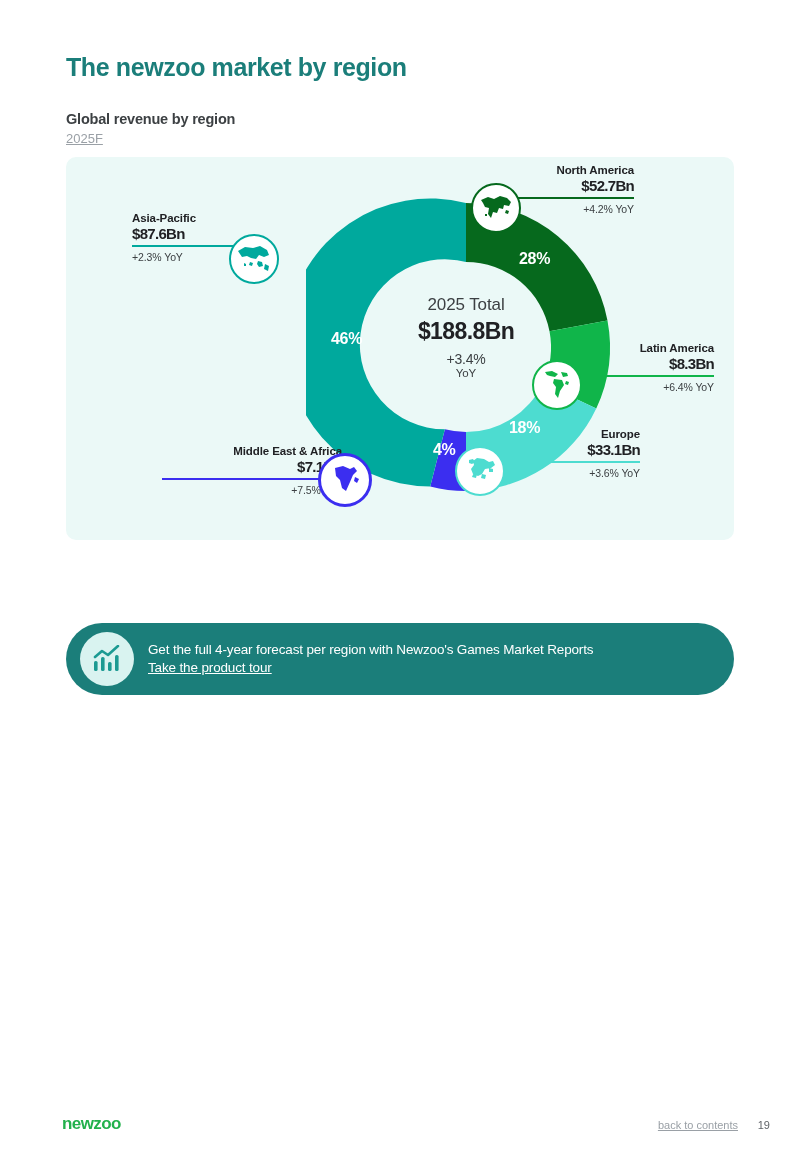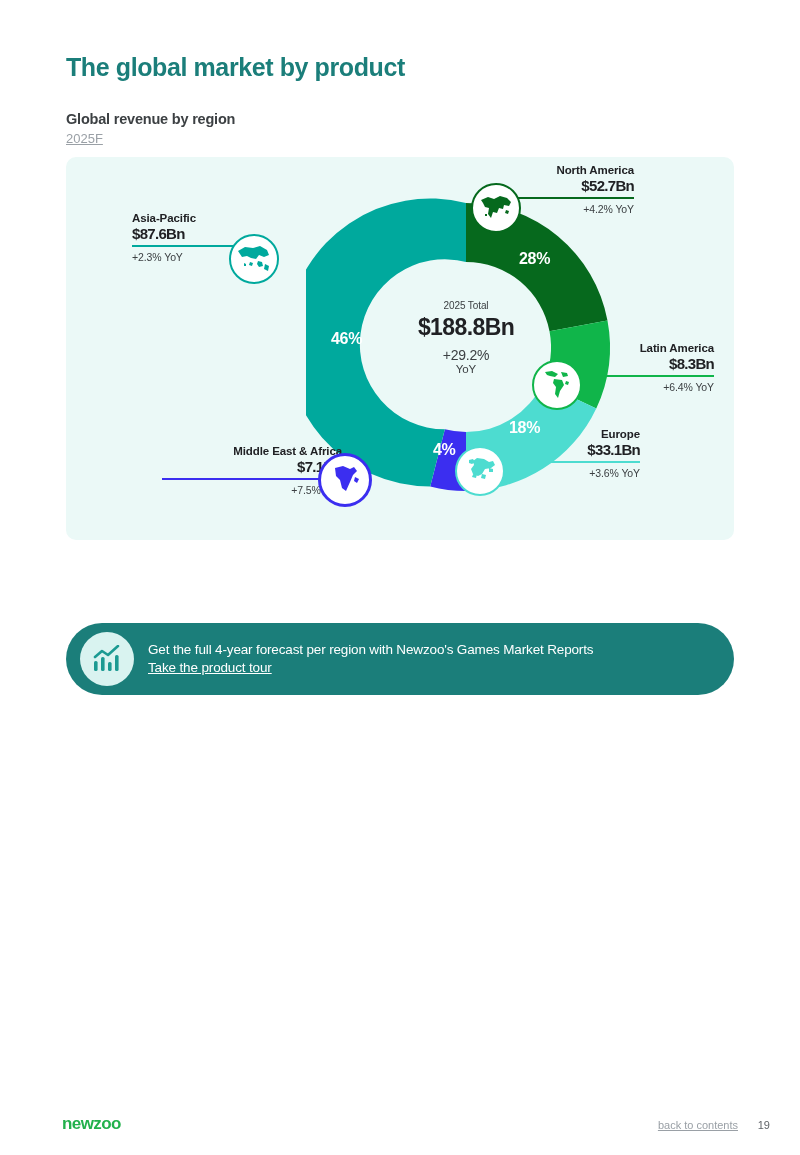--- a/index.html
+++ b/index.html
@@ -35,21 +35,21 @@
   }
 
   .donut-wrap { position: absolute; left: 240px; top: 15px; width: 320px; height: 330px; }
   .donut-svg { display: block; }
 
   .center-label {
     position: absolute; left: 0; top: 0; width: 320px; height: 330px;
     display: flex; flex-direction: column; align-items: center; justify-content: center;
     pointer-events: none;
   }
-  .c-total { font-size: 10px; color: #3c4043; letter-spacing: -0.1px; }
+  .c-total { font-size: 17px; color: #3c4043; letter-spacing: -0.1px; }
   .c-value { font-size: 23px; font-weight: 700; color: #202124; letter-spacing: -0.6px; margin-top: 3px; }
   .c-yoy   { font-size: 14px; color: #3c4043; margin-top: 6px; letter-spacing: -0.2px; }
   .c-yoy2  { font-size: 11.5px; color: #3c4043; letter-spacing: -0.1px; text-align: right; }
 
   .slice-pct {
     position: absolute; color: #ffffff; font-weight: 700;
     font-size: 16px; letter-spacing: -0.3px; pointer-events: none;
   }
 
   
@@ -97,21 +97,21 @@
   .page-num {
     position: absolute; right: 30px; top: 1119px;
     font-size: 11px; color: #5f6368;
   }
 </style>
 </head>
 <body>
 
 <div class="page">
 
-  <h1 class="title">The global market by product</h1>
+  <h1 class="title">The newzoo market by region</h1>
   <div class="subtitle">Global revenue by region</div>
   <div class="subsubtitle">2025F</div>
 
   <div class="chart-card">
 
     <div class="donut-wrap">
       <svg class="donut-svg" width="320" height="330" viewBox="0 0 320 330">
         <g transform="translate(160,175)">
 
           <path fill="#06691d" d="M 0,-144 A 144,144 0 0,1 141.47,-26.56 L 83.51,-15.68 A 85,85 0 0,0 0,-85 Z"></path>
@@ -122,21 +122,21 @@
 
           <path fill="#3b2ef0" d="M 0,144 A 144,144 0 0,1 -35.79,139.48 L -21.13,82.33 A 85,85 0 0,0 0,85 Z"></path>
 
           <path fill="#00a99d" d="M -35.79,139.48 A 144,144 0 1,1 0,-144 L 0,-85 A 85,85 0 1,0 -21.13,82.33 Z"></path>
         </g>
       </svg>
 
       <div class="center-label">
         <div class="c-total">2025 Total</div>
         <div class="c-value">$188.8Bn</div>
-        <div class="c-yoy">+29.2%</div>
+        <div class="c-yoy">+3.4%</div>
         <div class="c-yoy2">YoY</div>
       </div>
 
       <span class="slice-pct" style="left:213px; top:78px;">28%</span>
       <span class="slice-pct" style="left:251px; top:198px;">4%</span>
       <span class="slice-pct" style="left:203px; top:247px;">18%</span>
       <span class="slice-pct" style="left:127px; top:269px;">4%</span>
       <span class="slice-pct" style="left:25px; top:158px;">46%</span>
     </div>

=======

Exercise goal:
Only the lines from the one holding "11.5px; color: #3c4043;" through the end of the records should appear in the answer, each repeated exactly.

Your response:
   .c-yoy2  { font-size: 11.5px; color: #3c4043; letter-spacing: -0.1px; text-align: right; }
 
   .slice-pct {
     position: absolute; color: #ffffff; font-weight: 700;
     font-size: 16px; letter-spacing: -0.3px; pointer-events: none;
   }
 
   
@@ -97,21 +97,21 @@
   .page-num {
     position: absolute; right: 30px; top: 1119px;
     font-size: 11px; color: #5f6368;
   }
 </style>
 </head>
 <body>
 
 <div class="page">
 
-  <h1 class="title">The global market by product</h1>
+  <h1 class="title">The newzoo market by region</h1>
   <div class="subtitle">Global revenue by region</div>
   <div class="subsubtitle">2025F</div>
 
   <div class="chart-card">
 
     <div class="donut-wrap">
       <svg class="donut-svg" width="320" height="330" viewBox="0 0 320 330">
         <g transform="translate(160,175)">
 
           <path fill="#06691d" d="M 0,-144 A 144,144 0 0,1 141.47,-26.56 L 83.51,-15.68 A 85,85 0 0,0 0,-85 Z"></path>
@@ -122,21 +122,21 @@
 
           <path fill="#3b2ef0" d="M 0,144 A 144,144 0 0,1 -35.79,139.48 L -21.13,82.33 A 85,85 0 0,0 0,85 Z"></path>
 
           <path fill="#00a99d" d="M -35.79,139.48 A 144,144 0 1,1 0,-144 L 0,-85 A 85,85 0 1,0 -21.13,82.33 Z"></path>
         </g>
       </svg>
 
       <div class="center-label">
         <div class="c-total">2025 Total</div>
         <div class="c-value">$188.8Bn</div>
-        <div class="c-yoy">+29.2%</div>
+        <div class="c-yoy">+3.4%</div>
         <div class="c-yoy2">YoY</div>
       </div>
 
       <span class="slice-pct" style="left:213px; top:78px;">28%</span>
       <span class="slice-pct" style="left:251px; top:198px;">4%</span>
       <span class="slice-pct" style="left:203px; top:247px;">18%</span>
       <span class="slice-pct" style="left:127px; top:269px;">4%</span>
       <span class="slice-pct" style="left:25px; top:158px;">46%</span>
     </div>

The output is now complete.